# Seed Starting for 2021 (Scheming and Planning)



## nnnnnate (Apr 23, 2020)

I've been obsessing over this for the last month while trying to figure out what seeds to order and what supplies to procure. I am planning to sow flower seeds for the first time so I'll need to get organized for that. I'm thinking that I'll build/buy a rack with multiple shelves and add some lighting (probably via costco LED shop lights.)

This is what I'm mainly hoping to re-create in a section of my house in 2021. 


In the picture there are a few colors of salvia and the green is sweet potato vine. I've done some looking and bought seeds from Harris Seed for Victoria Salvia (blue), Summer Jewel Red Salvia (red), and Evolution Violet Salvia (violet). I picked those ones for color but also I was also trying to match plant height which I think these listed for 18-24" or so. Another deep dive I've been on is color theory and picking plantings that will fit a theme and look good together. This is all new to me so I am trying hard but may crash and burn. I'm also wanting to seed some lantana camara (the red/orance/yellow ones) but have so far not found what I'm looking for.

I've also ordered some dahlias and want to try and start them early so I can take cuttings and get more yield for my money. If I could do the came with petunias that would be great but I don't have any of those to over winter.

For the rack I've seen a few options that look intriguing. Wire racks seem to be the easy way to go, for a lot of money I could get a LED SunLite unit, and I found plans for one made from wood on fine gardening. Maybe the idea I like the most is using an Ikea Fabrikor glass display cabinet as a "greenhouse" which might get wife approval to move into the house rather than be banished to the garage. It seems like there aren't any of those cabinets at the ikea near me so its probably out.

There are lots of seed starting kits but I'm leaning towards the standard 1020 greenhouse style. It seems like Johnnyseeds.com has all the pieces that I'd need so unless I can find them locally for a decent price I'm leaning towards them for online ordering.

Anyway, I'm hoping to update this thread over the next year with what supplies I come up with and would hope others will jump in as well with their seed starting plans for next year.

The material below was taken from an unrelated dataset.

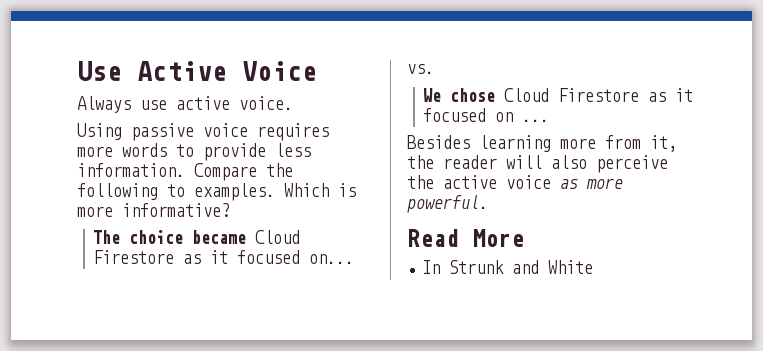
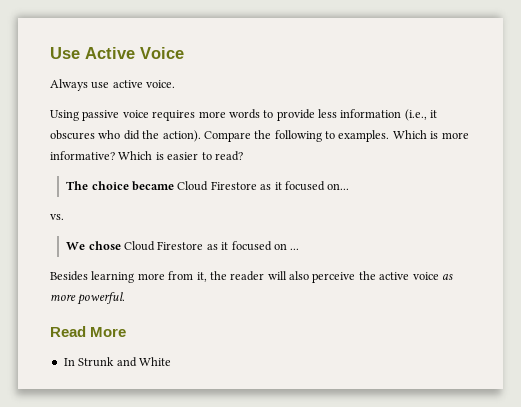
- Using passive voice requires more words to provide less information.
+ Using passive voice requires more words to provide less information (i.e., it obscures who did the action).
+ Which is easier to read?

What are you hoping to start from seed and what is your set up like? I've done extensive searching here and have only found a few bits and pieces of info about what us yard nerds are doing on this front. I'd really like a greenhouse but its not in the cards right now.


----------



## gm560 (Feb 22, 2018)

I start a lot of seeds in my basement as well as grow plants from cuttings. For shelving I built something like this out of 2 x 4s. I want to say that a shelf 6 feet high and 8 ft long cost me only around $50 to build.



I also bought some Mylar blankets (the ones marathon runners wrap themselves in after a race) and stapled them on the back and sides.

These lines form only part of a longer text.